AI Investment Soars as Experts Warn of Progress Lag

The artificial intelligence (AI) sector is experiencing an investment boom, yet experts caution that enthusiasm is often outpacing actual advancements in research. As we approach 2026, significant funding is flowing into AI ventures, but many investors are operating based on outdated understandings of the technology. This disconnect is raising concerns about potential overvaluation and unrecognized opportunities within the industry.

Jenny Xiao, a former researcher at OpenAI and now the leader of Leonis Capital, has become a prominent voice in highlighting these issues. In a recent interview, she described a “years-long lag” in the AI hype cycle, where investor excitement frequently does not align with the current capabilities of AI technologies. Xiao, who founded her firm in 2021 after completing her PhD at Columbia University, emphasizes that while leading AI labs innovate in areas such as multimodal models and autonomous agents, the investment community is still focused on concepts that were groundbreaking three to five years ago.

Xiao’s insights stem from her experience at OpenAI, where she contributed to foundational models. She now invests in startups that bridge the gap between cutting-edge research and commercial viability. Leonis Capital emphasizes investments in “frontier AI” ventures, advocating for investors who can critically assess technologies beyond the initial hype.

The Investment Landscape and Its Challenges

The AI investment landscape has seen remarkable growth, with global spending on AI infrastructure projected to exceed $500 billion in 2026. Despite this surge, experts like Xiao point out that much of this funding reflects excitement over technologies that are becoming outdated. For example, large language models (LLMs), which were at the forefront of discussions in 2023 and 2024, are now recognized by researchers as limited tools. As diminishing returns set in, many investors continue to channel resources into LLM-centric startups, often neglecting emerging innovations such as agentic AI systems capable of executing complex tasks autonomously.

Industry observers have noted this trend on social media, with some predicting that 2026 could be a pivotal year for agentic AI, potentially seeing up to 40% of enterprise applications adopting these technologies. Xiao’s call for more technically astute investors resonates as current funding often favors popular pitches over solid technical validation.

A recent report from Capgemini highlights a shift in organizational priorities, moving from hype to practical applications of AI. Companies are increasingly focusing on infrastructure development and workforce upskilling to maximize the long-term value of their AI investments. This trend mirrors patterns seen in previous tech revolutions, from the dot-com boom to blockchain, but the implications in AI are particularly significant due to its potential to disrupt various sectors, including healthcare and finance.

Valuation Mismatches and Market Concerns

The disconnect between investor expectations and technological advancements also manifests in valuation mismatches. Major tech companies, commonly referred to as hyperscalers, such as Microsoft, Google, and Meta, are projected to spend over $500 billion in 2026 on AI-related infrastructure. Analysts indicate that this spending is accelerating faster than profits, creating concerns reminiscent of past market corrections. Some reports have noted that stock prices are rising ahead of earnings, raising alarms about potential bubbles in the market.

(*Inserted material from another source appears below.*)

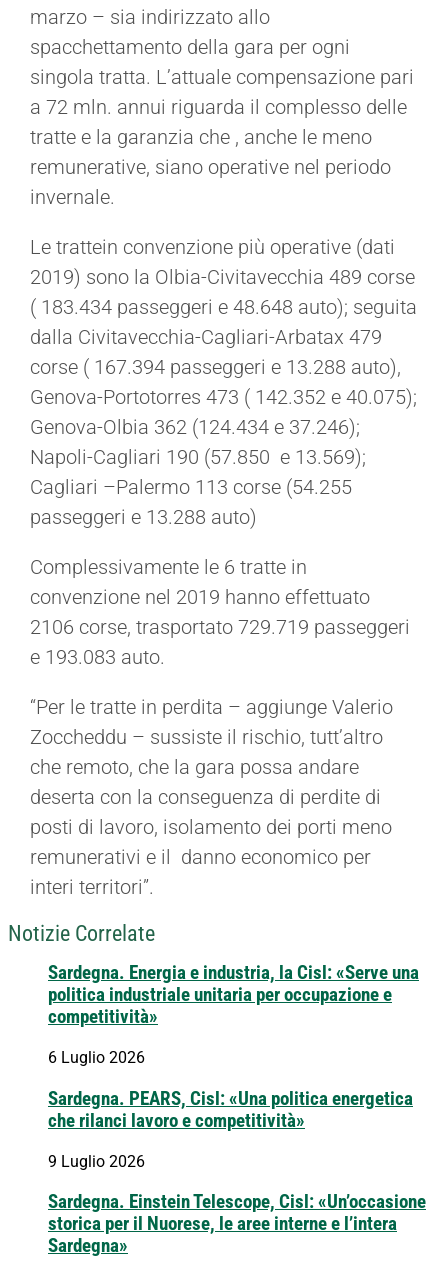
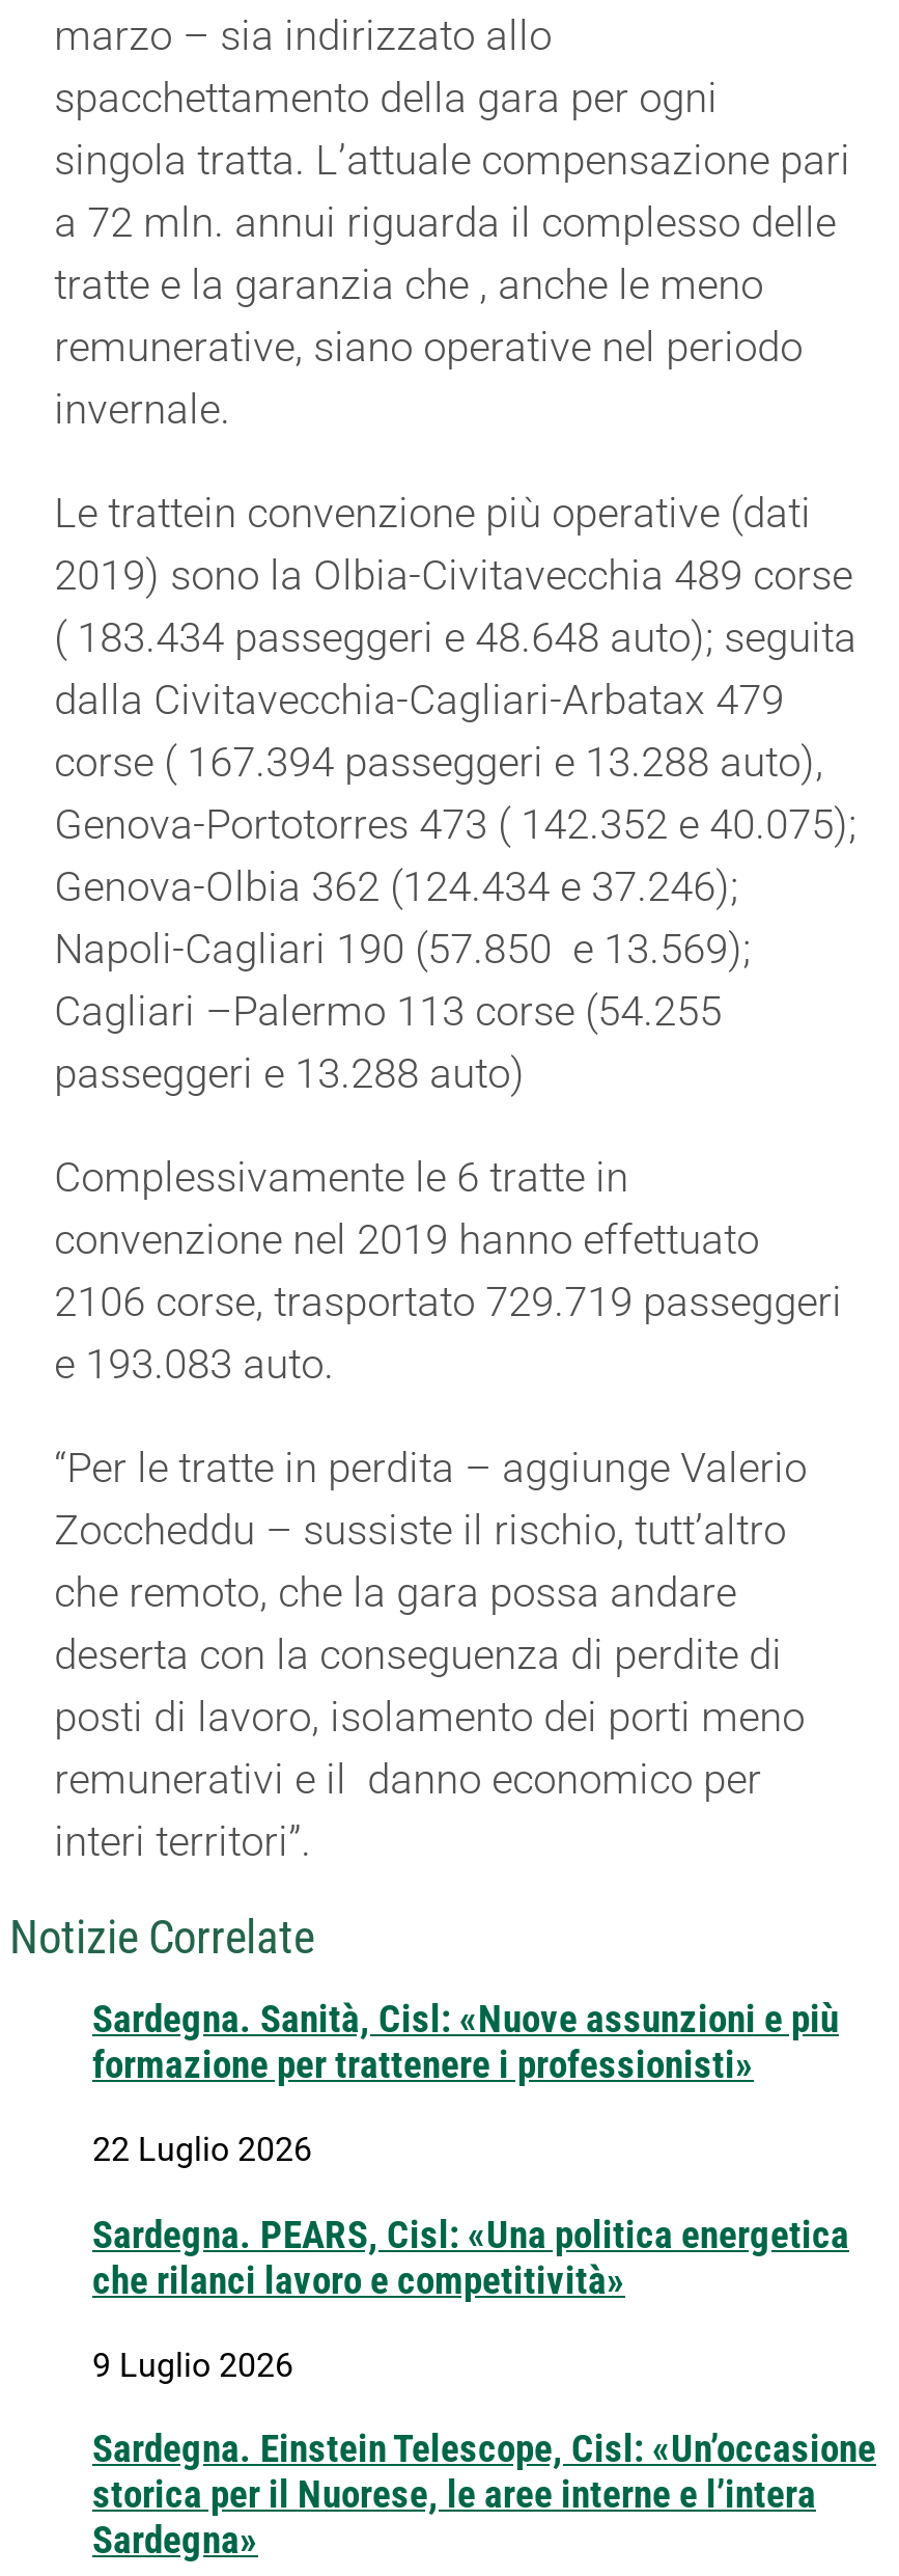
[48,962,419,1028] Sardegna. Energia e industria, la Cisl: «Serve una | politica industriale unitaria per occupazione e | competitività» -> [92,1998,839,2089] Sardegna. Sanità, Cisl: «Nuove assunzioni e più | formazione per trattenere i professionisti»
[48,1048,145,1067] 6 Luglio 2026 -> [92,2130,312,2170] 22 Luglio 2026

Xiao critiques the current state of investment, advocating for a new breed of venture capitalists equipped with technical expertise. She argues that without knowledgeable investors, funding often follows a herd mentality, driven by excitement rather than solid research. This has led to inflated valuations for AI stocks, fostering fears of an impending market correction.

Geopolitical factors further complicate the investment landscape. The Atlantic Council has outlined how AI will influence global affairs in 2026, highlighting competition among nations like the United States and China to dominate AI technology. Investors’ strategies often lag behind these fast-paced developments, raising questions about future investment viability.

To bridge the gap between research and investment, industry leaders like Xiao are advocating for increased education and collaboration. Leonis Capital hosts workshops and publishes insights aimed at demystifying frontier AI for investors, equipping them with the necessary tools to evaluate startups more effectively. This initiative has gained traction, with a noticeable rise in AI-focused venture funds led by individuals with research backgrounds.

As the AI sector moves forward, Xiao’s vision of a more informed funding ecosystem could help mitigate the risk of bubbles and promote sustainable growth. Yet, as 2026 unfolds, the challenges posed by elevated capital expenditures and geopolitical tensions will continue to shape the investment landscape.

Looking ahead, Leonis Capital’s predictions for 2026 aim to correct the missteps of 2025, advocating for diversified portfolios that include local AI growth and embodied systems. These strategies align with forecasts suggesting a significant focus on robotics cycles by 2028. For insiders, this means scrutinizing investments through both technological merit and geopolitical implications.

The AI investment arena stands at a critical juncture. By addressing the lag in understanding between researchers and investors, as highlighted by figures like Jenny Xiao, the industry could shift toward a more balanced and innovative future. This evolution would allow capital to pursue genuine progress rather than merely echoing past trends.